CoachPilot — Your AI-Powered Coaching Business

← Back to index | ← 05 Configuration flow | 07 Quiz app runtime →

How archetype scores are computed, calibrated, and finalised across all five formats. Reflects post-D-phase state (2026-05-19) where calibration parity is achieved end-to-end.

Three implementations, one contract

flowchart TB
    JSON["framework_definitions/money_archetypes.json<br/>scoring.engine.archetype_calibration.rules"]

    subgraph TS["TypeScript (moneyquiz-app)"]
        TS_FN["applyArchetypeCalibration()<br/>score-analyser.ts"]
    end
    subgraph AG["Agent Python (adaptive-assessment)"]
        AG_FN["apply_archetype_calibration()<br/>scoring_calibration.py"]
    end
    subgraph GW["Gateway Python (api-gateway)"]
        GW_FN["apply_archetype_calibration()<br/>scoring_calibration.py"]
    end

    JSON --> TS_FN
    JSON --> AG_FN
    JSON --> GW_FN

    MIRROR["Money Mirror /api/quiz/results"] --> TS_FN
    GAME["Money Game /api/quiz/results"] --> TS_FN
    DEAL["Money Deal generate_results"] --> AG_FN
    REALM["Money Realm generate_results"] --> AG_FN
    LIKERT["Money Quiz (WP) archetype-scores.php"] --> GW_FN

    TS_FN -.->|"calibrated scores<br/>(must be byte-identical<br/>for same rule set + input)"| EQ((Identical<br/>output))
    AG_FN -.-> EQ
    GW_FN -.-> EQ

    classDef src fill:#fff3e0,stroke:#f57c00
    classDef impl fill:#e3f2fd,stroke:#1976d2
    classDef format fill:#e8f5e9,stroke:#2e7d32
    classDef contract fill:#f3e5f5,stroke:#7b1fa2
    class JSON src
    class TS_FN,AG_FN,GW_FN impl
    class MIRROR,GAME,DEAL,REALM,LIKERT format
    class EQ contract

The contract is cross-language byte-equivalence: the same input scores + rule set must produce the same output regardless of which implementation runs. Any change to the rule semantics must update all three in lockstep and add a fixture test that compares all three.
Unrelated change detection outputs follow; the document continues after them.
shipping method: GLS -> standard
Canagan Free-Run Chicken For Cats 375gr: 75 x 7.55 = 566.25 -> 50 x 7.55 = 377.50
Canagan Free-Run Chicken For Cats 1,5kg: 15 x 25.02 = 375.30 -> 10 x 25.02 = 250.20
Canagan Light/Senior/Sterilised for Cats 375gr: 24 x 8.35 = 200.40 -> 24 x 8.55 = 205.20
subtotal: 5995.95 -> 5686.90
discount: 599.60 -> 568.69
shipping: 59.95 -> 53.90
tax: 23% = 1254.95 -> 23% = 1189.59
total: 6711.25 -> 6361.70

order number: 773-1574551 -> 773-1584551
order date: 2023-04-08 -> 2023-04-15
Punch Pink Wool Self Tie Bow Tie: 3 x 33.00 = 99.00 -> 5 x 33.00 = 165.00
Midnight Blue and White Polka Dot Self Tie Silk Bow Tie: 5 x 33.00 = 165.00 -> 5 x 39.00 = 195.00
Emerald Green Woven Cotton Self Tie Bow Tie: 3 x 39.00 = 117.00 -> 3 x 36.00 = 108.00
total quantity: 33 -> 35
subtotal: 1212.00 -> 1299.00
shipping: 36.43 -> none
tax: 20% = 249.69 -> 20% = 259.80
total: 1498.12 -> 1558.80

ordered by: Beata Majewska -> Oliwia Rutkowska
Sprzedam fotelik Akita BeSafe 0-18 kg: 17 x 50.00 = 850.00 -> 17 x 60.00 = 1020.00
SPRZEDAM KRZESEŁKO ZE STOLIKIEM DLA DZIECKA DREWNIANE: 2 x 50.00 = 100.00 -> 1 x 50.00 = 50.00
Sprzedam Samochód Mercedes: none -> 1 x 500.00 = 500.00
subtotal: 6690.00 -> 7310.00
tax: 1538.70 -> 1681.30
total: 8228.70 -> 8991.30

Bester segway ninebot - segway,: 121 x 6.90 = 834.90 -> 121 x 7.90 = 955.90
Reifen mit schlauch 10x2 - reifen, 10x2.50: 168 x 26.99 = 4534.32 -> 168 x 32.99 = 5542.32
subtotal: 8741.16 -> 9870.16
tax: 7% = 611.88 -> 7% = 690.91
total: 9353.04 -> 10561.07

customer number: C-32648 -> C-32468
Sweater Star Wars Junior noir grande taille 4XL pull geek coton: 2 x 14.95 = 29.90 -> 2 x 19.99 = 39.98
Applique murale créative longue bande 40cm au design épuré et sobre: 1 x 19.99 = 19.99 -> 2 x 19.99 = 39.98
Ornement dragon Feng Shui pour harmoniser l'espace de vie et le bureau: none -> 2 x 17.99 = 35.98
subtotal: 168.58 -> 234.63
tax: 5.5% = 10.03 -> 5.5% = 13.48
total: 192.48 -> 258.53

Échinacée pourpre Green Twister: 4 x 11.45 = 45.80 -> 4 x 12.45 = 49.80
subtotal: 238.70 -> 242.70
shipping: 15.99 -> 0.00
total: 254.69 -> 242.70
The three score-derivation pipelines

Format(s)	Score derivation	Where it lives
Money Mirror (`qa`)	Agent answers `process_answer` to update session scores; final scores POSTed to `/api/quiz/results` from the client	Agent `quiz_engine` (raw scores) + TS `analyseScores` (calibration + analysis)
Money Game (`game`)	Game session in moneyquiz-app accumulates per-archetype during play	TS `analyseScores`
Money Deal + Realm (`deal`, `realm`)	Agent NATS session accumulates during card interactions; `generate_results` returns final scores	Agent `quiz_engine.generate_results`
Money Quiz (`likert`)	WordPress JS sums weighted Likert values per trait, maps to archetypes	WP JS (raw) + gateway `/calibrate` (calibration)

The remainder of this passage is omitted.